> _What to do_
Copy word for word the lines in the records below, starting at the line with "color: #7f1d1d ->" and ending at the line with "font-weight: bold ->". Skip the pictures.

> _Source records_
· · ·
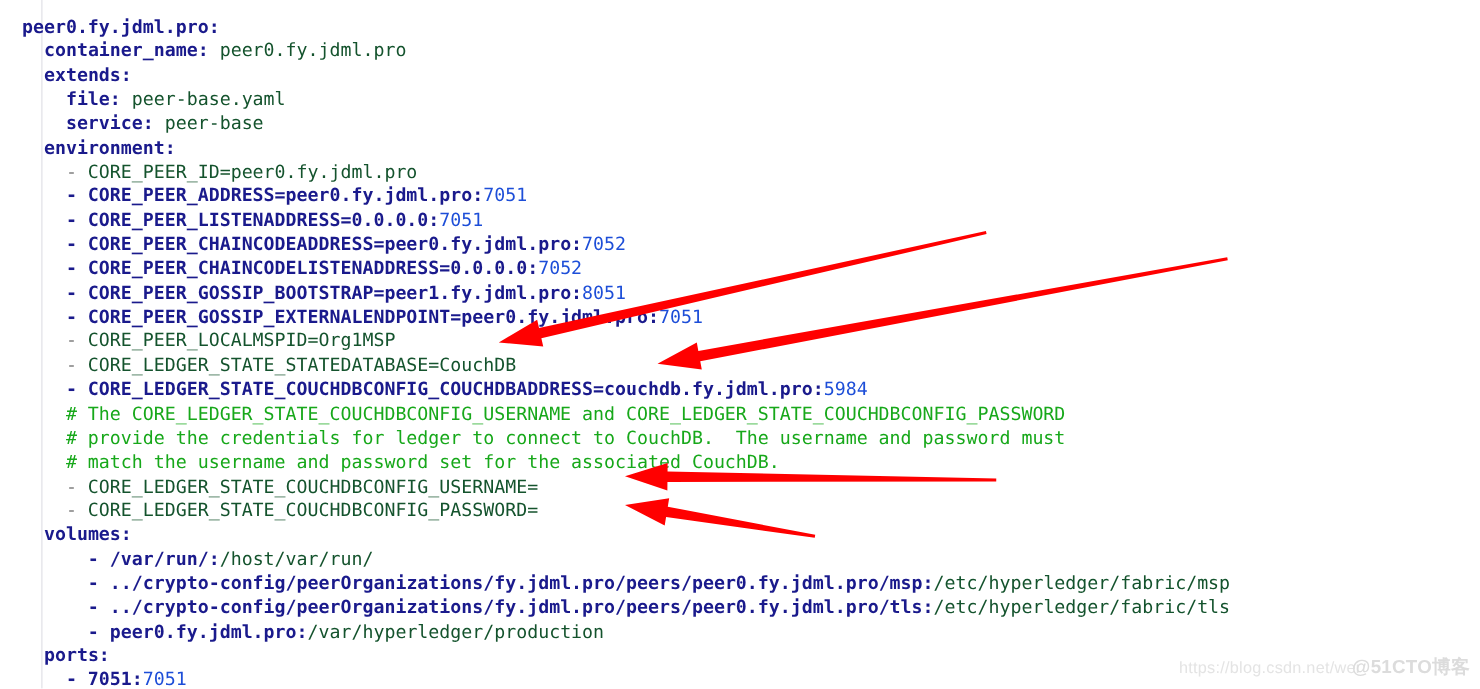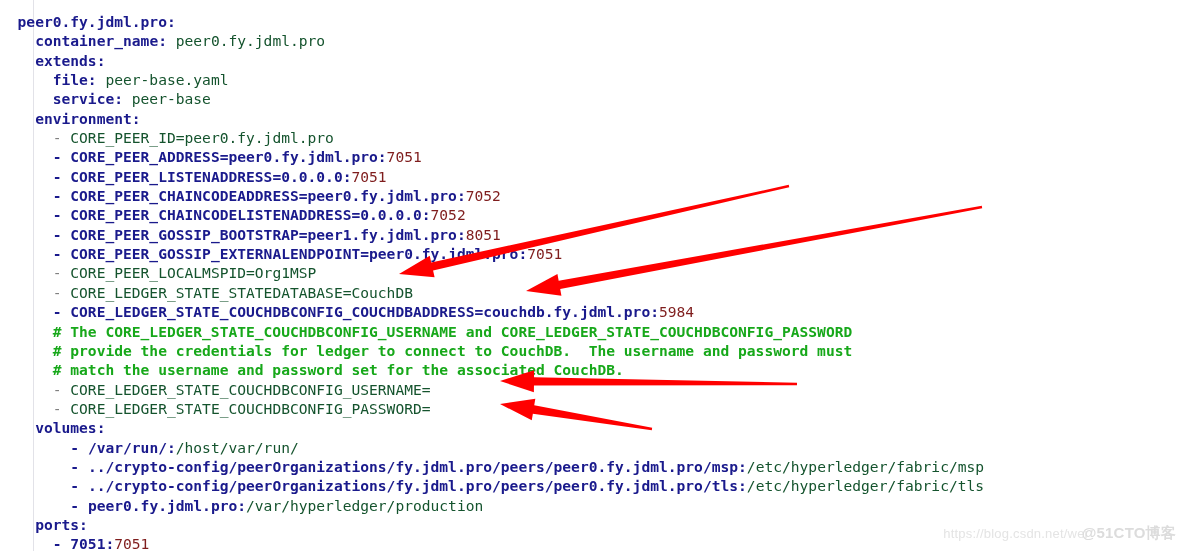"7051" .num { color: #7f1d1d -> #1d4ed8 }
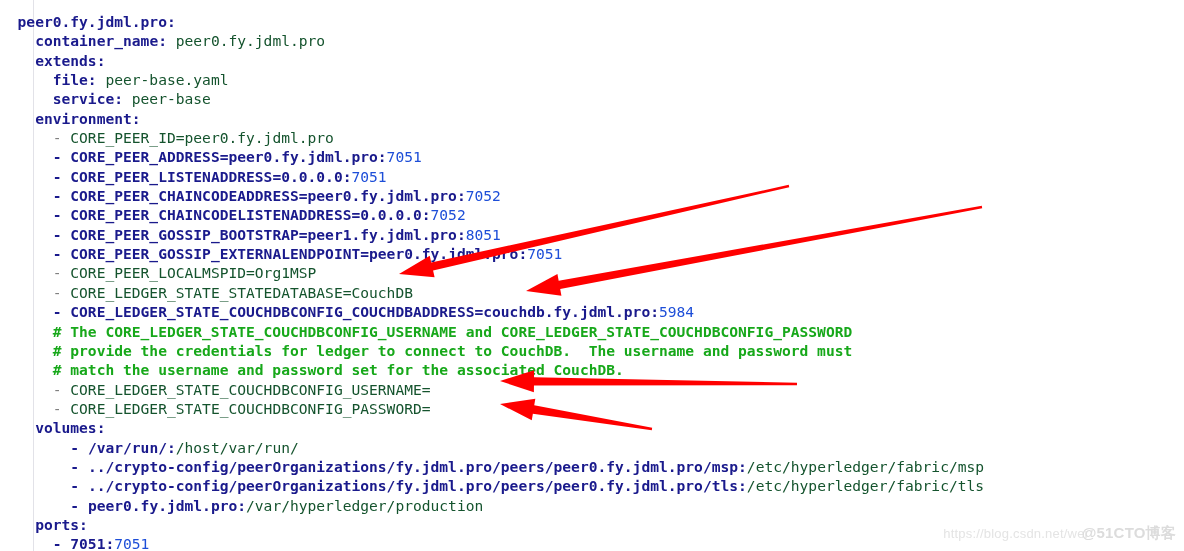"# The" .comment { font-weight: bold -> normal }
· · ·
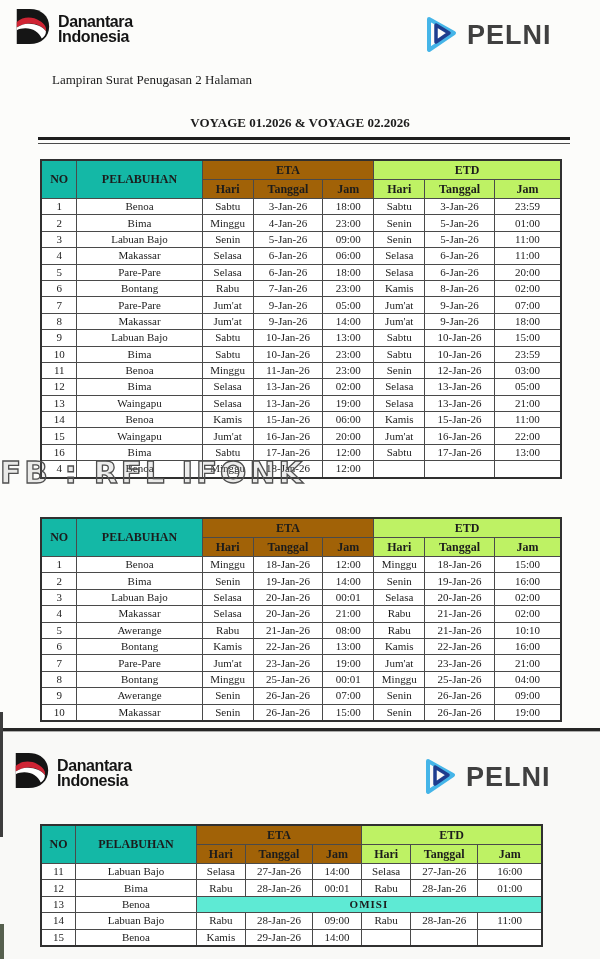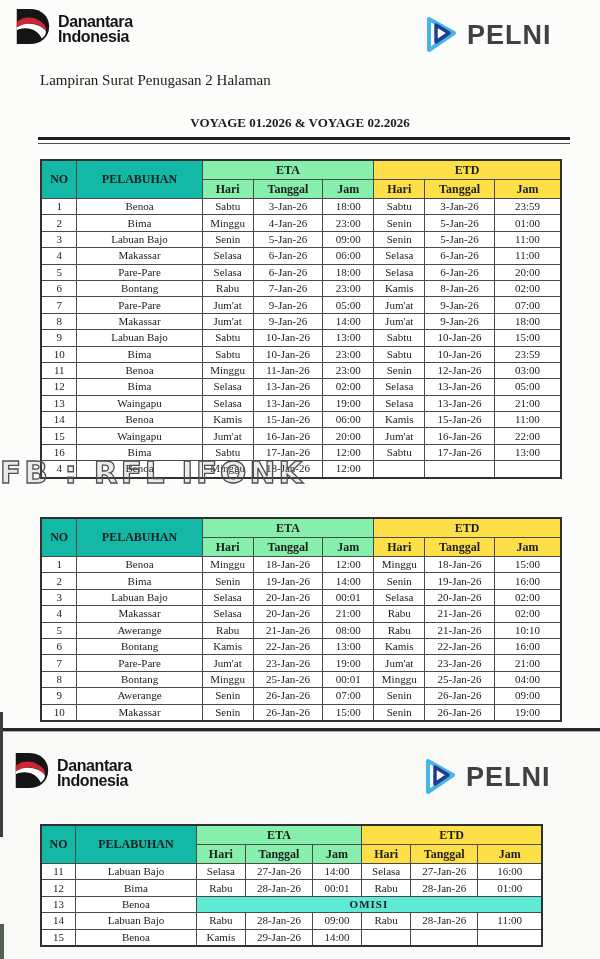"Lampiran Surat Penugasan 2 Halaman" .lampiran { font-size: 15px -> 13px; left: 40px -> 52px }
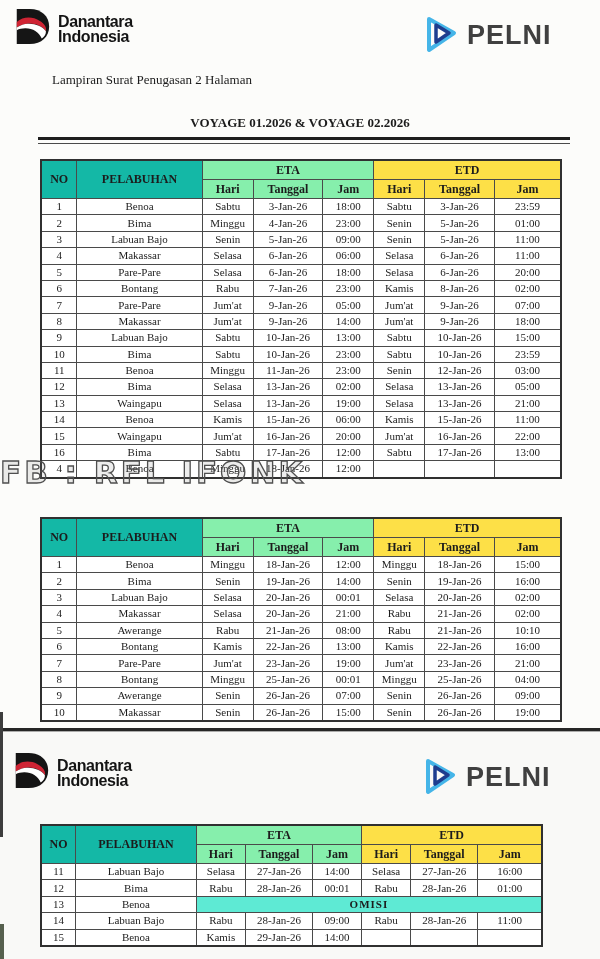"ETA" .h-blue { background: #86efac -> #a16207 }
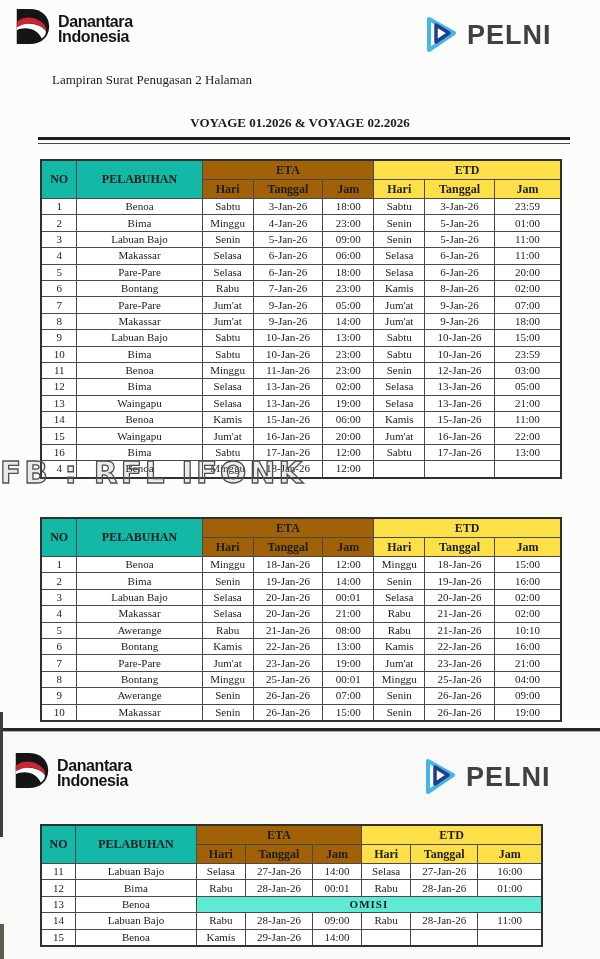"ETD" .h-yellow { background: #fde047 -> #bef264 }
· · ·
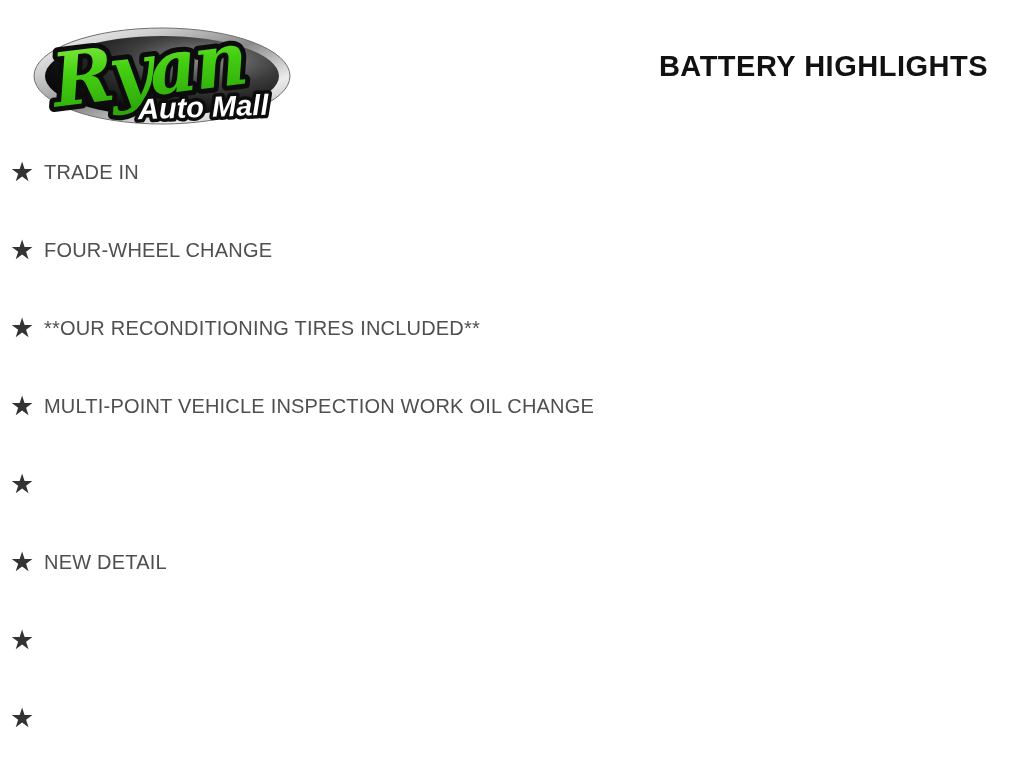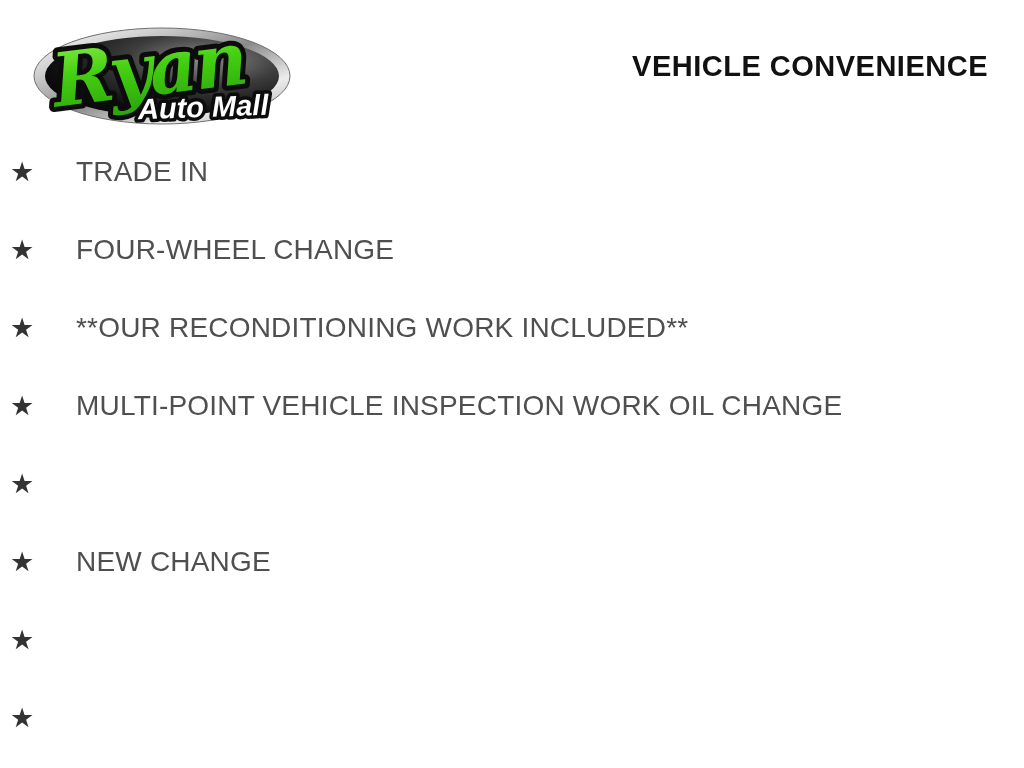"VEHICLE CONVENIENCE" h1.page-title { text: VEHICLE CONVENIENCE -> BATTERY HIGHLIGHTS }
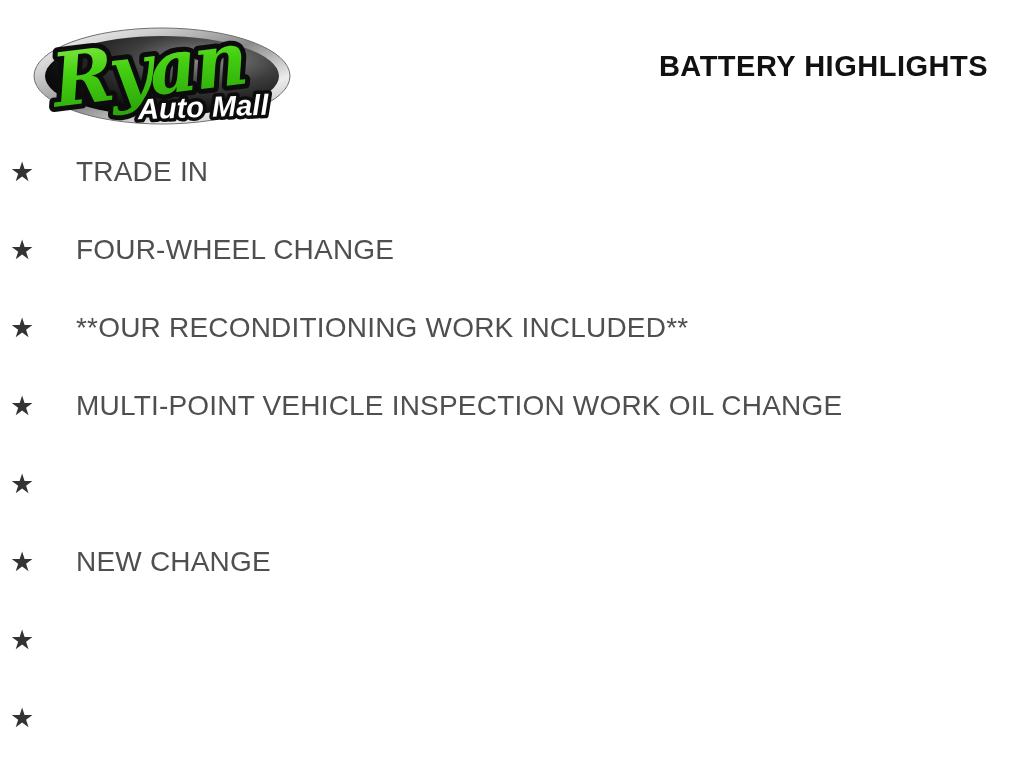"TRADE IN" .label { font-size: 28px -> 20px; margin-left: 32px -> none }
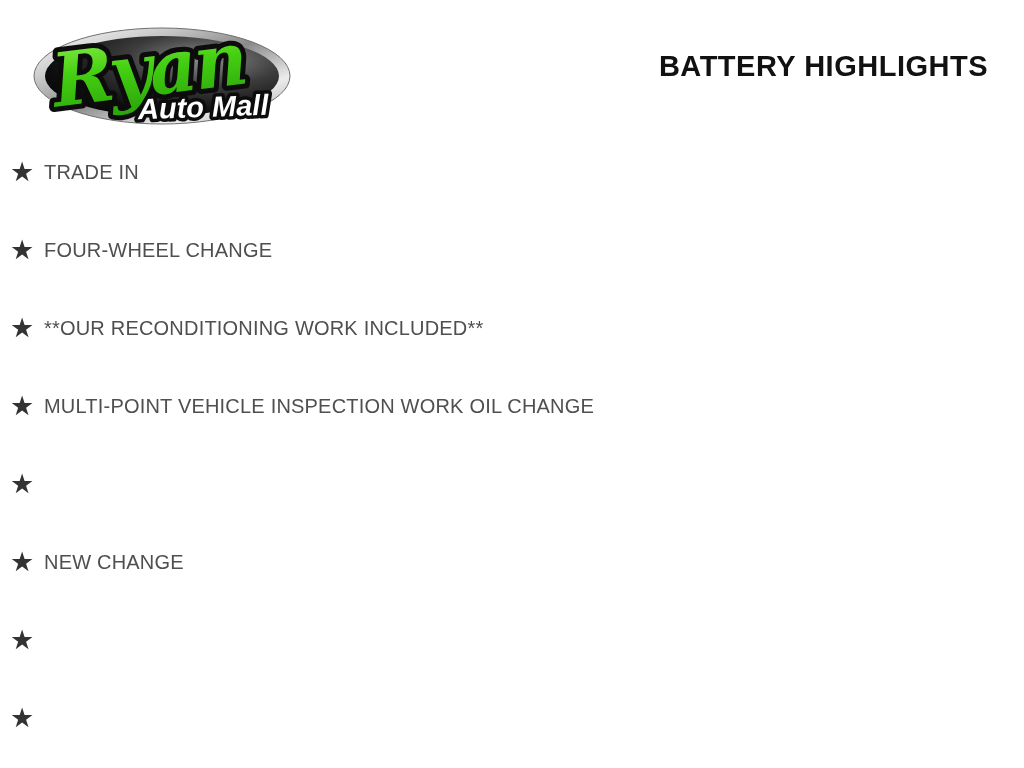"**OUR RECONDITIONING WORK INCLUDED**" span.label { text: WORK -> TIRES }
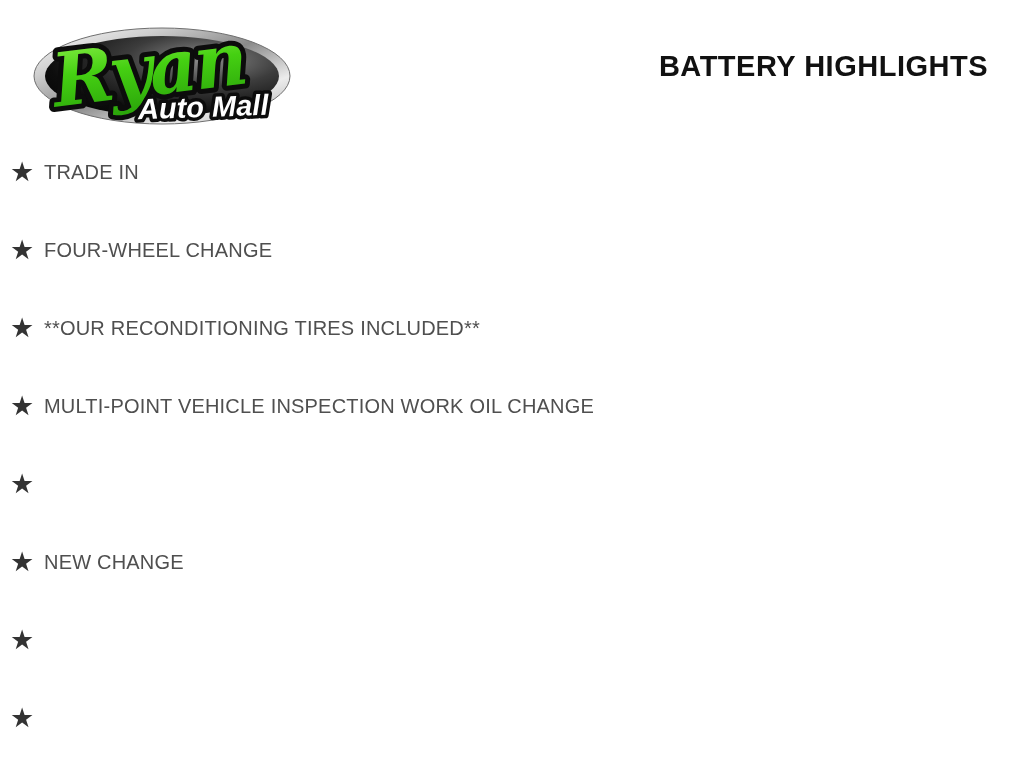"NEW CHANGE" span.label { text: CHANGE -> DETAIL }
· · ·
> _Result below_
"7051" .num { color: #7f1d1d -> #1d4ed8 }
"# The" .comment { font-weight: bold -> normal }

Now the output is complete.